Perante as dificuldades descritas, torna-se fundamental privilegiar a comunicação entre entidades, promover a associação de museus e sítios arqueológicos em rede, desenvolver exposições colectivas e itinerantes, seguindo as premissas da ICOM68 e criar plataformas digitais de divulgação que permitam uma constante actualização e troca de informação, combatendo o conhecimento estático. Neste contexto, os Museus Marítimos e as Universidades serão as entidades privilegiadas para o desenvolvimento de projectos e a criação de centros de investigação especializados na salvaguarda e divulgação do património cultural subaquático e marítimo.

A formação profissional em arqueologia subaquática é a principal carência nacional, ainda que nos últimos dois anos se tenham multiplicado os cursos livres e workshops de Introdução à Arqueologia Subaquática. Tendo sido, ainda, possível criar um curso de Pós-Graduação em Arqueologia Subaquática, fruto de uma parceria entre o Instituto Politécnico de Tomar e a Universidade Autónoma de Lisboa. A incapacidade de intervenção no terreno das associações e grupos de pesquisa é, na maioria das vezes, fomentada pela carência de profissionais interessados e com disponibilidade financeira para investirem numa especialização em arqueologia subaquática. É estrategicamente essencial multiplicar a acessibilidade à formação, promovendo a sua realização no seio de projectos de investigação com vocações didácticas credíveis e passíveis de creditação académica. A par desta formação profissionalizante é também prioritária a multiplicação dos cursos livres e workshops de Introdução à Arqueologia Subaquática que deverá manter, no nosso entender, objectivos genéricos de divulgação da disciplina e do enquadramento legislativo da sua prática, promovendo o respeito pelo património cultural subaquático e a educação cívica para a sua protecção.

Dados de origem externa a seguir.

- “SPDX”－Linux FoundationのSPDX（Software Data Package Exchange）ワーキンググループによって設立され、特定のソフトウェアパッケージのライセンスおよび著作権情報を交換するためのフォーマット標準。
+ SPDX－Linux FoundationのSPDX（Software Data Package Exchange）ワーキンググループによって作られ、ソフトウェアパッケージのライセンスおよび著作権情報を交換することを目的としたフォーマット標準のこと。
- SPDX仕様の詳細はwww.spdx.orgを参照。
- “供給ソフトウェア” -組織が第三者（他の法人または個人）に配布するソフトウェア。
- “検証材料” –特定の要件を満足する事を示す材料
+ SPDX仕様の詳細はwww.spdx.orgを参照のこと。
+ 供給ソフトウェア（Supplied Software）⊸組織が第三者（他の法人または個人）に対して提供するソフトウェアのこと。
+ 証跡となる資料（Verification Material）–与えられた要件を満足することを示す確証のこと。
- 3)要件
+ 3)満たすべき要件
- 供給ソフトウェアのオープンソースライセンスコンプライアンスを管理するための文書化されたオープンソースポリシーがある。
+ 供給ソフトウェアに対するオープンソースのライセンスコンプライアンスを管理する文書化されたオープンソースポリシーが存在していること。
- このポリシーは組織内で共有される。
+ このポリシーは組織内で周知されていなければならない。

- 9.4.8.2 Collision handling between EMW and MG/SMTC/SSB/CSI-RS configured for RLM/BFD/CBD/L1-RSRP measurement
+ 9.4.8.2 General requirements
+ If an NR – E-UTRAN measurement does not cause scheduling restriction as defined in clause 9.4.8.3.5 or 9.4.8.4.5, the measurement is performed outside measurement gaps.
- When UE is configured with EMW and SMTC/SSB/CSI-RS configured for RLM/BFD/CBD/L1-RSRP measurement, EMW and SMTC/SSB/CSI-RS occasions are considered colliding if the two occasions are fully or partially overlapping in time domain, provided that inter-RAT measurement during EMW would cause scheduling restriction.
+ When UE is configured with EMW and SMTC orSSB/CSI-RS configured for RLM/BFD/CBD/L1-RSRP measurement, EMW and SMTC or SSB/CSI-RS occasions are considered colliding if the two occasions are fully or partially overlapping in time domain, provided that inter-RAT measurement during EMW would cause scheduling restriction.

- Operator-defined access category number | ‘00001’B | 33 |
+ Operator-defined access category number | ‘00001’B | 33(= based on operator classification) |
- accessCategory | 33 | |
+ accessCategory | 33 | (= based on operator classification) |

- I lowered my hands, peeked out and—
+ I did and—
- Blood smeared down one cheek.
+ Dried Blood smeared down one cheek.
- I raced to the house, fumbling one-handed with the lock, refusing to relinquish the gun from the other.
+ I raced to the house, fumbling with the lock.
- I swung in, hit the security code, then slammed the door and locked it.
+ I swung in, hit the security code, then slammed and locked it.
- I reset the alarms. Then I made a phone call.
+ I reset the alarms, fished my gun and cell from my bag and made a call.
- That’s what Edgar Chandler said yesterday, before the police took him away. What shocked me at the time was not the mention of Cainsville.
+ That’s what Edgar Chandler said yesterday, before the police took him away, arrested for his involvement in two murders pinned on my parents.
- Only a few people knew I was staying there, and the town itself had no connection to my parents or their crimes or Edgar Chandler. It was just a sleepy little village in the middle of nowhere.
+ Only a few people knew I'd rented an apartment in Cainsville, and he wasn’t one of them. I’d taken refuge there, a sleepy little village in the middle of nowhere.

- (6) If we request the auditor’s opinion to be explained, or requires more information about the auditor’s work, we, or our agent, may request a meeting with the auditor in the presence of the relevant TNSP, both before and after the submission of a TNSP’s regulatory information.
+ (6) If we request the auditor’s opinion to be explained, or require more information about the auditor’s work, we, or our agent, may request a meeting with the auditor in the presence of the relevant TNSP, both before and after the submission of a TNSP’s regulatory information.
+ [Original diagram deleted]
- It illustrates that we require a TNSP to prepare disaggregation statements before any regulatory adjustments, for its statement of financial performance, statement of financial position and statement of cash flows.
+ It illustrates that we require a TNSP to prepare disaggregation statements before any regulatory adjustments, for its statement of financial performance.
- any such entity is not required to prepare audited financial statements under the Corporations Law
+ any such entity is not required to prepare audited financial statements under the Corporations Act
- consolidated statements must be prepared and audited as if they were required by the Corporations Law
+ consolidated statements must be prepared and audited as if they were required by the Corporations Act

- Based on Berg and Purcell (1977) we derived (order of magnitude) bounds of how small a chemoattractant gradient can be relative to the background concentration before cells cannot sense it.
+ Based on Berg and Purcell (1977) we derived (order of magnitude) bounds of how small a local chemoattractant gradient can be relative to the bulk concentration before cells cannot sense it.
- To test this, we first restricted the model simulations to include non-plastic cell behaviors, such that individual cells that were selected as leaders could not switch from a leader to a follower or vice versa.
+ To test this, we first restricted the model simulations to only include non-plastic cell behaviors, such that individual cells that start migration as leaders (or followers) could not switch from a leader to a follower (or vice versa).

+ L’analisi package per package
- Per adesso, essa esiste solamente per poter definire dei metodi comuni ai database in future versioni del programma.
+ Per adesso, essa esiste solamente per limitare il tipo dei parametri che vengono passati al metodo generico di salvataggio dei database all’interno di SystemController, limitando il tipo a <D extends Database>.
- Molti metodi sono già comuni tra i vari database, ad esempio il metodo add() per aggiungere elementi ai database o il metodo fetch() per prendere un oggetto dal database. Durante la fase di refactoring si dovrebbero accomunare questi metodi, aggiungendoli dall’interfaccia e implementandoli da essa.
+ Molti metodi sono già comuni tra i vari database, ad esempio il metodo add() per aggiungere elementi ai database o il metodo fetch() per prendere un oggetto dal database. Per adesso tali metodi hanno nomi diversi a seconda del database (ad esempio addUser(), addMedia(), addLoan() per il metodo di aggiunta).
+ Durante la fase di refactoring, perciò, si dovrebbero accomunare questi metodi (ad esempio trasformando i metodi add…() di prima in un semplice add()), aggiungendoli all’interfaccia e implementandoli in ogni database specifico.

A preservação das técnicas de construção naval, de navegação e de pesca, com actividades que visam o restauro de navios históricos e embarcações tradicionais, ou a realização de regatas e passeios turísticos, são substanciais para a continuidade das práticas culturais das comunidades ribeirinhas e piscatórias. Este tipo de actividade permite uma ligação à realidade histórica mais recente, com a qual o público se sente 68 Conselho Internacional de Museus

ainda intimamente ligado e identificado, facilitando a participação activa da comunidade no projecto e o diálogo entre gerações. Estas práticas poderão servir de mote à descoberta de paralelos mais antigos, registados arqueologicamente.

Finalizaremos apontando como estratégica a valorização do património imaterial, que no caso particular dos Itinerários Culturais Marítimos incluirá, genericamente, os domínios das técnicas de navegação e construção naval empíricas, as práticas votivas e religiosas, as celebrações e eventos festivos, o decorativismo naval e a gastronomia.